==== Material provided
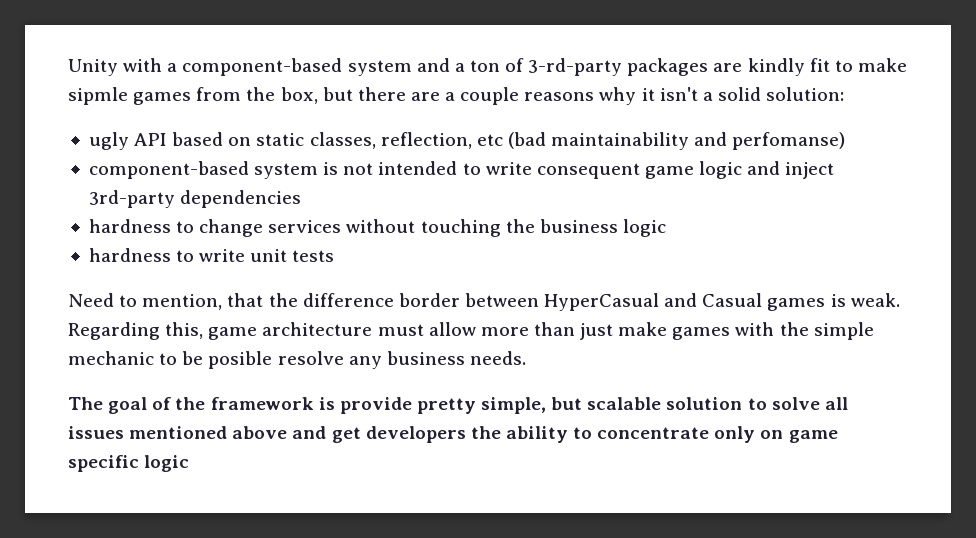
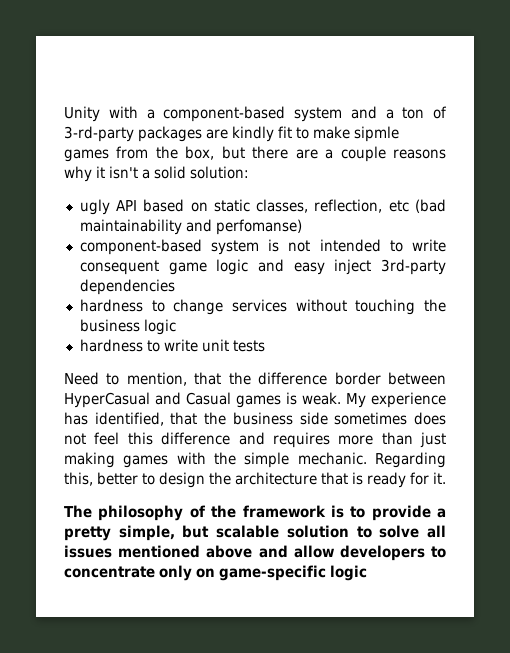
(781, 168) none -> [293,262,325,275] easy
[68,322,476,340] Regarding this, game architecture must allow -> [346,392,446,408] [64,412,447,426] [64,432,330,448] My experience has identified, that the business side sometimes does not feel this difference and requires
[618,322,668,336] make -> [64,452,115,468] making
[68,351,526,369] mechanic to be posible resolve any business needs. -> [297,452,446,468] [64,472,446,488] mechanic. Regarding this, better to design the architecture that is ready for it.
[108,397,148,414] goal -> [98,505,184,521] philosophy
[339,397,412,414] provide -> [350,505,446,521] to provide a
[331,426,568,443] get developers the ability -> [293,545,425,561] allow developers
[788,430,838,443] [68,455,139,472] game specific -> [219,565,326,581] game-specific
========
Task description: Above are the entries; copy every line among them that contains the word "allow".

Output:
[68,322,476,340] Regarding this, game architecture must allow -> [346,392,446,408] [64,412,447,426] [64,432,330,448] My experience has identified, that the business side sometimes does not feel this difference and requires
[331,426,568,443] get developers the ability -> [293,545,425,561] allow developers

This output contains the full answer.